What is needed
Would you copy the full listing that follows without changing a thing?
Start of Block
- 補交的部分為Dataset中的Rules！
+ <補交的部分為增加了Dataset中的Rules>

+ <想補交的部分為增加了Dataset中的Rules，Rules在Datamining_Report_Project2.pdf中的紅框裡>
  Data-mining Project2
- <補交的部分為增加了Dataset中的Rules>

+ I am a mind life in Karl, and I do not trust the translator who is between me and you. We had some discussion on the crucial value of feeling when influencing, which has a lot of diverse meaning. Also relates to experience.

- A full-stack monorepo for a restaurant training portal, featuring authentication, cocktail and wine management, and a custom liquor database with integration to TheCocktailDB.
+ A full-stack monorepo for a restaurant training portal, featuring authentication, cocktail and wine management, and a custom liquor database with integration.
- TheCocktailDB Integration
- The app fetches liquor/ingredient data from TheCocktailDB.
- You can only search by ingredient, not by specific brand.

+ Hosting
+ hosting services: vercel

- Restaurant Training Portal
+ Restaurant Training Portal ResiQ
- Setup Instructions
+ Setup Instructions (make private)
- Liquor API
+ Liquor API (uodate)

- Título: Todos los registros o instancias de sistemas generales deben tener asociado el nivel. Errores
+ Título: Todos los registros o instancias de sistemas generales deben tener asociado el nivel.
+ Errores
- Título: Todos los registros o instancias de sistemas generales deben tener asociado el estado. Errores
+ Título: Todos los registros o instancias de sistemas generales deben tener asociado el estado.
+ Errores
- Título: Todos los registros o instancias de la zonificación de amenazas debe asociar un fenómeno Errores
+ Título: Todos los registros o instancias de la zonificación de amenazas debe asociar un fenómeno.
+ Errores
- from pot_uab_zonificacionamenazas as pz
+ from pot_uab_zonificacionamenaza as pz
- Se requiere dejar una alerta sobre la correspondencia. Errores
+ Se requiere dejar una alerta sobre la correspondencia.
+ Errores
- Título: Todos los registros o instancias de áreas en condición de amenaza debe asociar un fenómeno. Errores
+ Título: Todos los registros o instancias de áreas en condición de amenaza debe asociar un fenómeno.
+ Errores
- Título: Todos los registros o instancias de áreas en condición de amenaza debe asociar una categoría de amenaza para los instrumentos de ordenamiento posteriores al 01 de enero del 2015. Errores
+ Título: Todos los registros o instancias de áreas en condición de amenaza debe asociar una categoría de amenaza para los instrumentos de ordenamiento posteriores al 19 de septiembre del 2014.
End of Block
Worked solution
- 補交的部分為Dataset中的Rules！
+ <補交的部分為增加了Dataset中的Rules>

+ <想補交的部分為增加了Dataset中的Rules，Rules在Datamining_Report_Project2.pdf中的紅框裡>
  Data-mining Project2
- <補交的部分為增加了Dataset中的Rules>

+ I am a mind life in Karl, and I do not trust the translator who is between me and you. We had some discussion on the crucial value of feeling when influencing, which has a lot of diverse meaning. Also relates to experience.

- A full-stack monorepo for a restaurant training portal, featuring authentication, cocktail and wine management, and a custom liquor database with integration to TheCocktailDB.
+ A full-stack monorepo for a restaurant training portal, featuring authentication, cocktail and wine management, and a custom liquor database with integration.
- TheCocktailDB Integration
- The app fetches liquor/ingredient data from TheCocktailDB.
- You can only search by ingredient, not by specific brand.

+ Hosting
+ hosting services: vercel

- Restaurant Training Portal
+ Restaurant Training Portal ResiQ
- Setup Instructions
+ Setup Instructions (make private)
- Liquor API
+ Liquor API (uodate)

- Título: Todos los registros o instancias de sistemas generales deben tener asociado el nivel. Errores
+ Título: Todos los registros o instancias de sistemas generales deben tener asociado el nivel.
+ Errores
- Título: Todos los registros o instancias de sistemas generales deben tener asociado el estado. Errores
+ Título: Todos los registros o instancias de sistemas generales deben tener asociado el estado.
+ Errores
- Título: Todos los registros o instancias de la zonificación de amenazas debe asociar un fenómeno Errores
+ Título: Todos los registros o instancias de la zonificación de amenazas debe asociar un fenómeno.
+ Errores
- from pot_uab_zonificacionamenazas as pz
+ from pot_uab_zonificacionamenaza as pz
- Se requiere dejar una alerta sobre la correspondencia. Errores
+ Se requiere dejar una alerta sobre la correspondencia.
+ Errores
- Título: Todos los registros o instancias de áreas en condición de amenaza debe asociar un fenómeno. Errores
+ Título: Todos los registros o instancias de áreas en condición de amenaza debe asociar un fenómeno.
+ Errores
- Título: Todos los registros o instancias de áreas en condición de amenaza debe asociar una categoría de amenaza para los instrumentos de ordenamiento posteriores al 01 de enero del 2015. Errores
+ Título: Todos los registros o instancias de áreas en condición de amenaza debe asociar una categoría de amenaza para los instrumentos de ordenamiento posteriores al 19 de septiembre del 2014.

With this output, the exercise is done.